Alan shuddered in his hands, and he said, so softly Paul almost missed it, "It's been so long... God." Paul immediately tossed out his half-formed regrets that they weren't in his room, where he had lube and condoms tucked away, just in case. Even if this turned out to be a one-off, the Aussie's emotion-driven exploration of somewhere he wouldn't want to go back to, Paul needed it to be good for Alan for it to be good for him. And if it wasn't, if it was the start of something that would last (he ignored the question of how long), then they'd have plenty of time to possess each other, time for taking and being taken...

And hands and mouths were enough, were more than enough, to take them both to someplace Paul had never been before, not even in that first dizzying intoxication of Colin. Someplace he wanted to stay.

He ran his hands over Alan's back and wondered how long he could. Alan nuzzled the hollow of his throat and made a contented sound that warmed Paul's heart. Maybe he could stay for a while. The night anyway...

Now that he was rational again, he realized his hand was stroking over more scars. Carefully, trying not to disturb Alan, he raised his head and looked, and bit back a curse.

Apparently, though, he didn't bite it back hard or fast enough. Alan sighed against his throat. "You can ask."

"What happened?" Paul did, quietly.

"East Timor," Alan said. "Bloody Indonesians... never ask me to be nice to one."


He started to answer, and then sighed and shook his head. "Not now, Paul. Maybe never... please?"

"Of course," he said quickly.

Alan pulled away and lay on his back, reaching for Paul, who came to rest on his chest willingly enough. "Never meant to do this again," Alan said softly.

"Do what?" Paul asked, because it was best to take your medicine right away and not let the fantasies get too real.

Alan was quiet for a minute, threading his fingers through Paul's hair. "Letting someone in," he said finally.

"Are you regretting it?"

"No," Alan said, sounding a little surprised. Then, more definitely, he repeated it. "No, I'm not."

"Oh, good," Paul said, relaxing.


"Very good," Paul said, "in fact, excellent." That was half swallowed in a yawn. "Sorry."

Alan laughed softly. "Go to sleep," he said.

Paul woke up once, deep into the night. He was disoriented for only a moment, and then remembered. He raised himself on one elbow, looking. Alan lay close to him, profoundly asleep. His quarters had a window, and the light from the earth spilled in and turned everything it touched to a cool dim blue. It would be hard to sleep during the long day, even with the pane polarized, but he'd never heard Alan complain. He smiled to himself; presumably a lit room was the least of what he'd had to put up with over the course of his career. Then the smile faded as his eyes adapted enough to see the lines across his bedmate's back...

East Bloody Timor...I'd just as soon forget the whole damned thing. Alan's words from more than two months ago came back to him. You'd just as soon, surely, but you haven't. Paul reached out but caught himself before he actually touched those scars, thin lines crossing and criss-crossing... his imagination flinched from thinking about that patterning. Later. He sighed to himself and lay back down, putting one arm over Alan and closing his eyes.

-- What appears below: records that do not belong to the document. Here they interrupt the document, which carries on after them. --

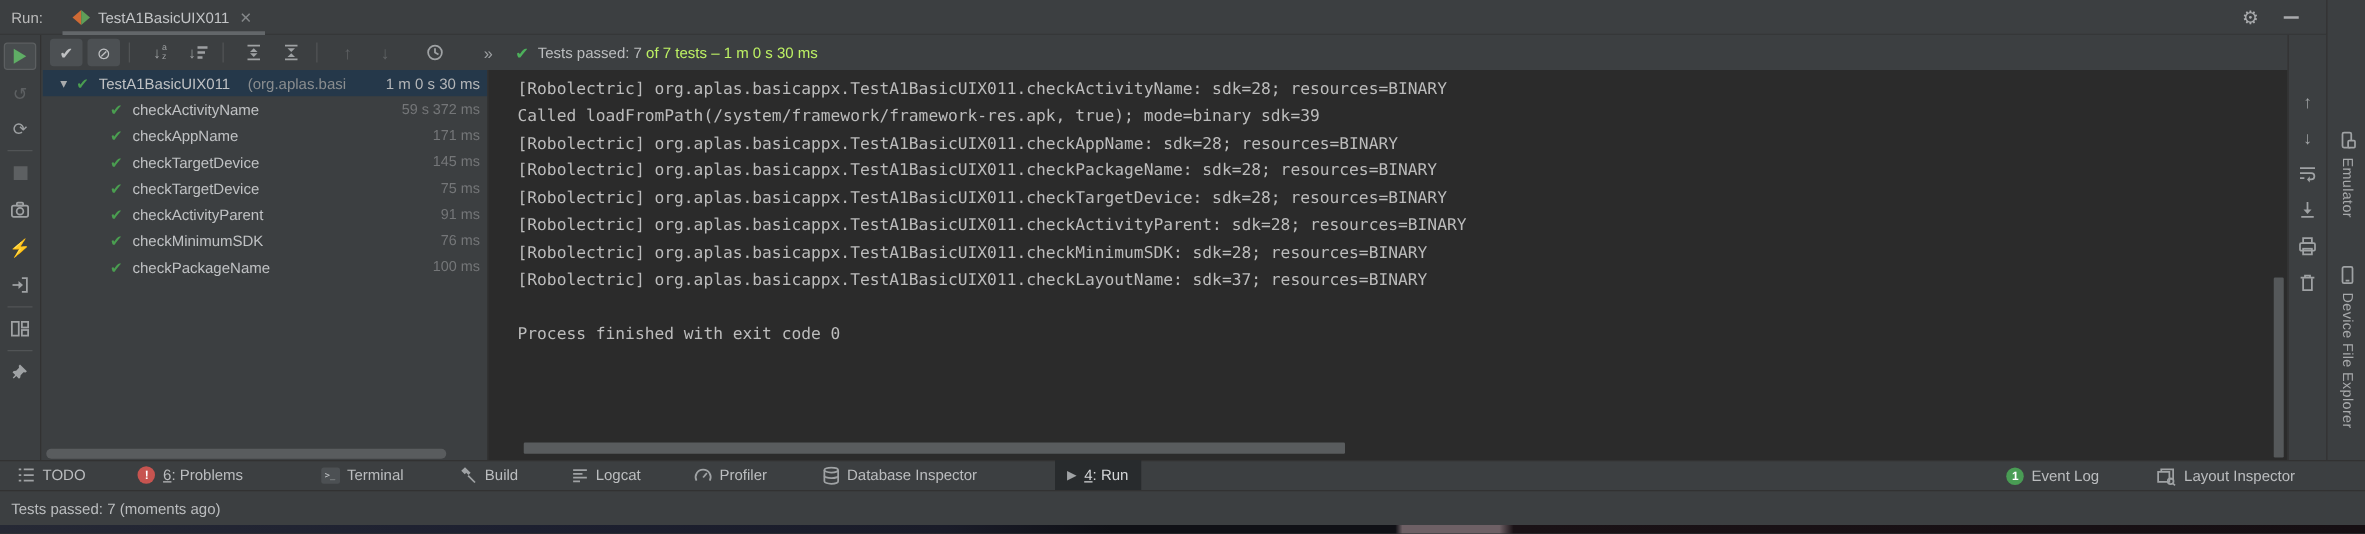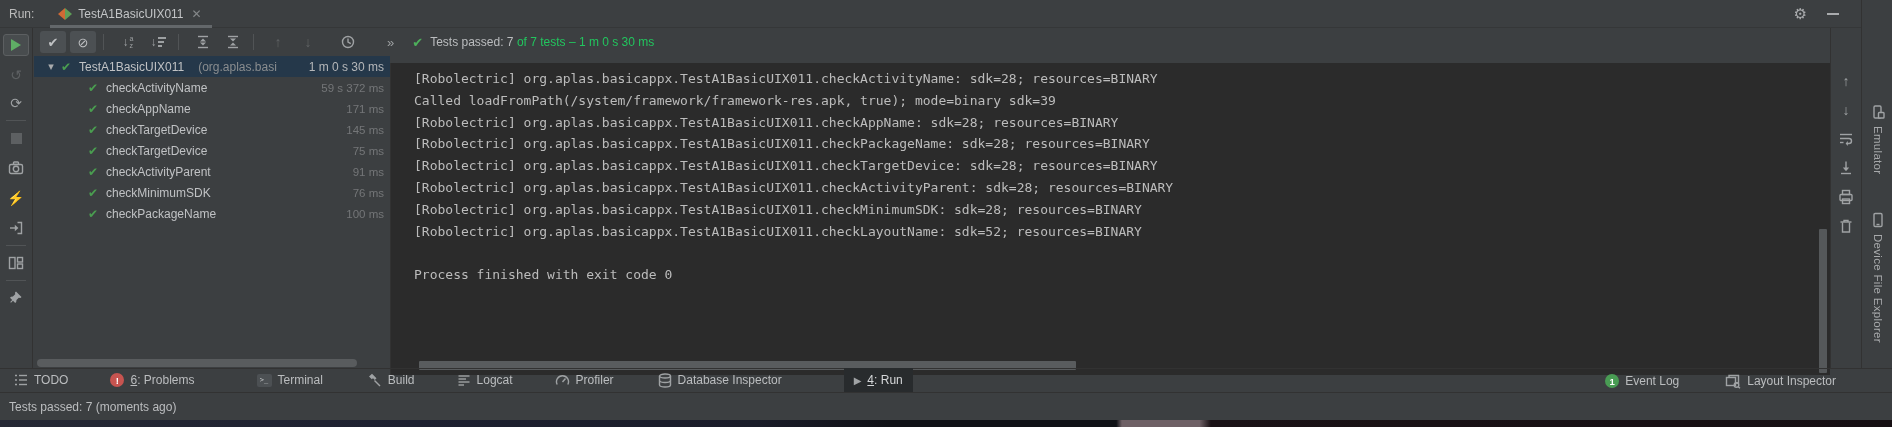--- a/index.html
+++ b/index.html
@@ -51,7 +51,7 @@
   #summary { display:flex; align-items:center; gap:7px; margin-left:18px; }
   #summary .pass-check { color:#4db05b; font-size:13px; }
   #summary .s-main { color:#bbbdbf; }
-  #summary .s-rest { color:#22c55e; }
+  #summary .s-rest { color:#bef264; }
   
   #tree { position:absolute; left:34px; top:56px; width:356px; height:312px; overflow:hidden; }
   .tree-row { height:21px; display:flex; align-items:center; white-space:nowrap; }

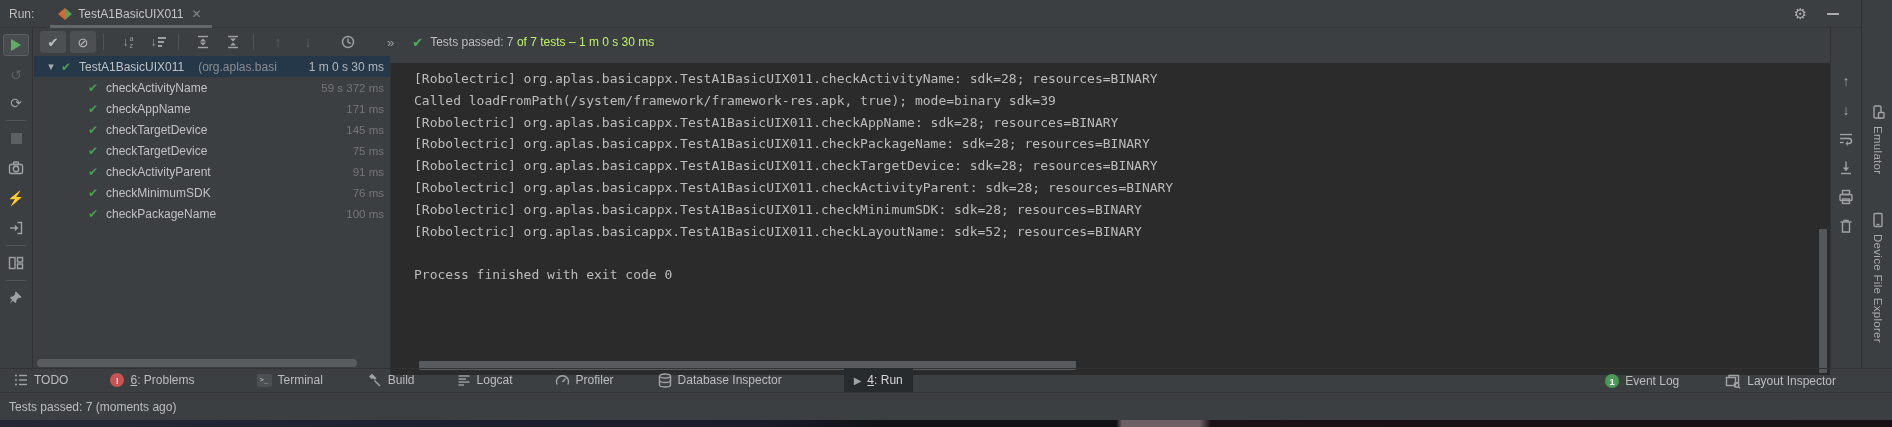--- a/index.html
+++ b/index.html
@@ -65,7 +65,7 @@
   .t-dur.root-dur { color:#b5b7b9; font-size:12px; }
   #tree-hscroll { position:absolute; left:3px; top:303px; width:320px; height:8px; background:#595c5e; border-radius:4px; }
   
-  #console { position:absolute; left:390px; top:63px; width:1440px; height:312px;
+  #console { position:absolute; left:390px; top:56px; width:1440px; height:312px;
              background:#2b2b2b; border-left:1px solid #323232; }
   #console-output { position:absolute; left:23px; top:5px; right:20px;
                     font-family:"DejaVu Sans Mono", monospace; font-size:13px; color:#bcbcbc; }

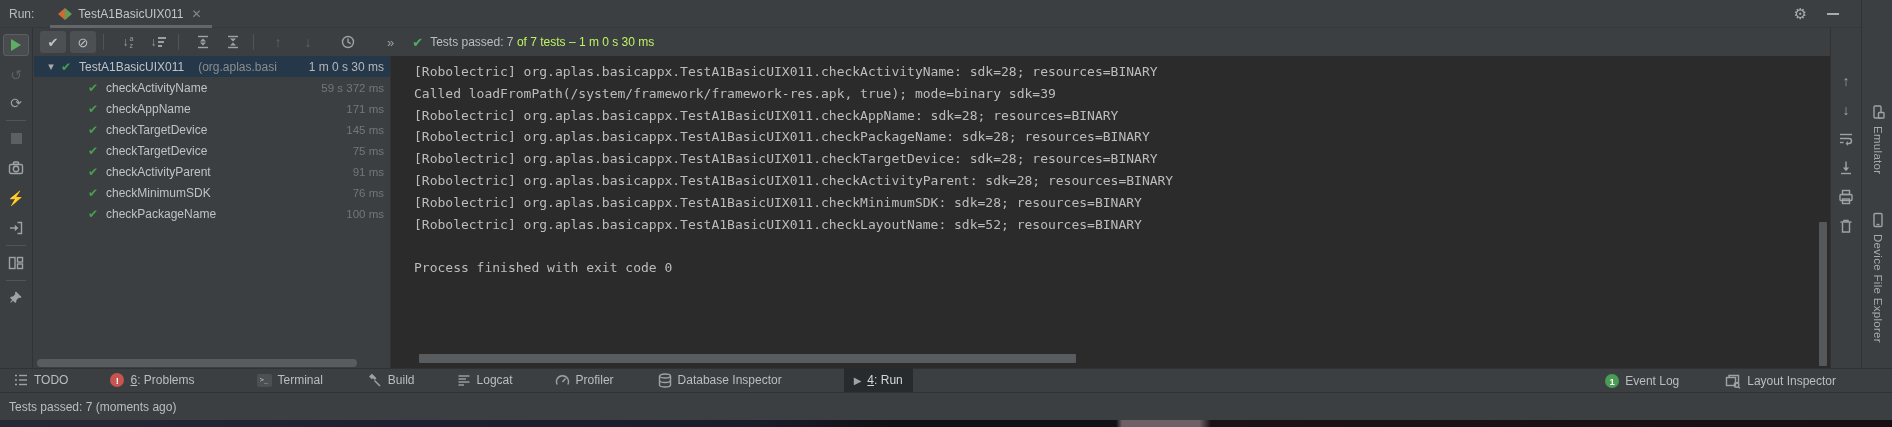--- a/index.html
+++ b/index.html
@@ -299,7 +299,7 @@
       <div class="console-line">[Robolectric] org.aplas.basicappx.TestA1BasicUIX011.checkTargetDevice: sdk=28; resources=BINARY</div>
       <div class="console-line">[Robolectric] org.aplas.basicappx.TestA1BasicUIX011.checkActivityParent: sdk=28; resources=BINARY</div>
       <div class="console-line">[Robolectric] org.aplas.basicappx.TestA1BasicUIX011.checkMinimumSDK: sdk=28; resources=BINARY</div>
-      <div class="console-line">[Robolectric] org.aplas.basicappx.TestA1BasicUIX011.checkLayoutName: sdk=52; resources=BINARY</div>
+      <div class="console-line">[Robolectric] org.aplas.basicappx.TestA1BasicUIX011.checkLayoutName: sdk=37; resources=BINARY</div>
       <div class="console-line"></div>
       <div class="console-line">Process finished with exit code 0</div>
     </div>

A little lower than the angels, he thought. We go to the moon like it's down the street. We go to Jupiter, we're going to Meta... and we do this to each other. No wonder no one else wants to know us; we're the yobbos in the neighborhood, aren't we? To shake off the midnight melancholy he slid closer to Alan, snuggling a bit. Alan sighed deeply in his sleep and pushed closer himself. Paul smiled and rested his forehead on the blond's shoulder and drifted back to sleep.